Video Recordings of the Incident The premises of the SSA Office premises were under the surveillance of eight security cameras: four were positioned outside and four were inside. The video feed was captured on a hard drive, where it was supposed to be stored until it was over- written by newer incoming data. When properly set, the recorded video remained available for 72 hours.

Although the contract between Akal and the SSA indicates that Akal personnel was to be responsible for maintaining and preserving video recordings, Bushman testified that he, as the SSA Office's district manager, was responsible for ensuring for the maintenance of the cameras and recordings. Bushman was also in charge of preserving the video tapes in the event that a video might become evidence in a legal proceeding. On January 8, 2008, Bushman attempted to retrieve and preserve the video tape depicting the incident that occurred the day before. However, he found that the recording had been over-written and was lost. Bushman determined that the resolution setting for the video had been set at a high level, resulting in the recordings being overwritten by new data every 8 to 10 hours instead of every 72 hours.

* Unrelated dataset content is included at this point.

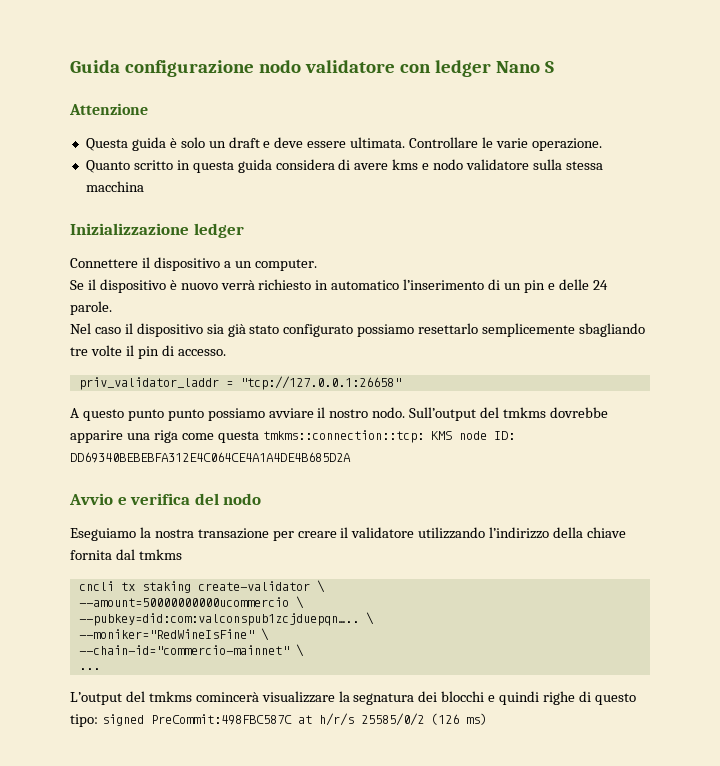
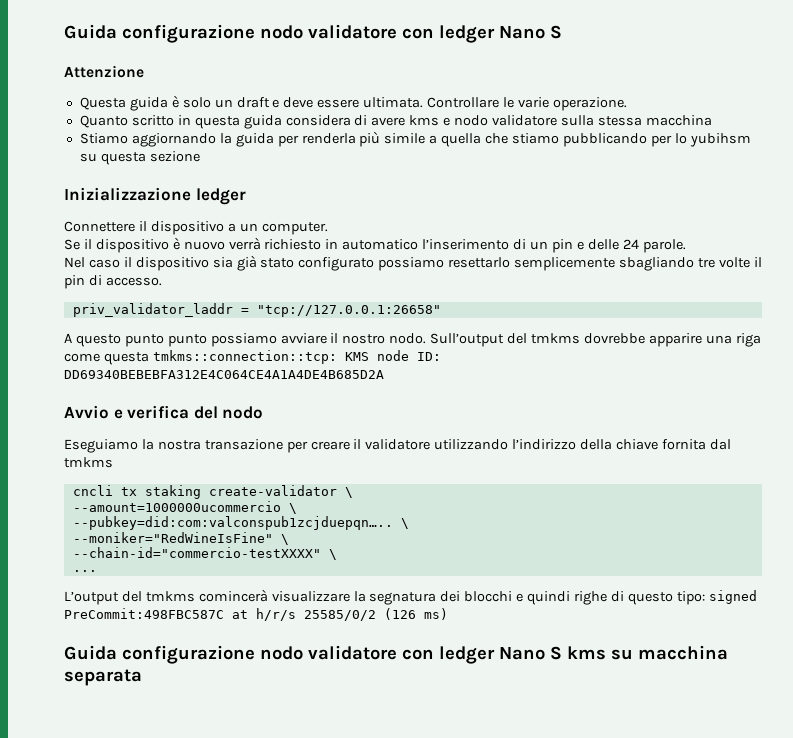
(144, 186) none -> [79,131,751,147] [79,151,200,165] // Stiamo aggiornando la guida per renderla più simile a quella che stiamo pubblicando per lo yubihsm su questa sezione
[78,597,289,607] --amount=50000000000ucommercio -> [72,501,281,512] --amount=1000000ucommercio
[78,645,289,655] --chain-id="commercio-mainnet" -> [72,547,321,558] --chain-id="commercio-testXXXX"
(487, 719) none -> [64,645,728,664] [64,669,142,686] // Guida configurazione nodo validatore con ledger Nano S kms su macchina separata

Bushman received a subpoena sometime between January 24 and 29, 2008 from the Kane County Circuit Court requesting video recordings of the January 7, 2008 incident. Because the video had been erased, Bushman failed to comply with the subpoena.

Criminal Case Against Prewitt After Elgin police arrived on the scene in the wake of the incident, a police officer asked Gartner if he wished to file a criminal complaint against Prewitt. After first conferring with Bushman, Gartner agreed to do so. Prewitt was charged with disorderly conduct in the Circuit Court of Kane County. The prosecuting attorney advised Gartner to attend the regularly scheduled court hearings. Gartner attended the first three, but eventually stopped attending. After 23 months and several court hearings and continuances, Gartner told the prosecutor that he was no longer interested in pursuing the case. Gartner maintains that he was no longer an employee of Akal, and that he wanted to give Prewitt a break. The prosecutor dropped the charges against Prewitt. Gartner nevertheless maintains that he believed that Prewitt acted unreasonably during their altercation.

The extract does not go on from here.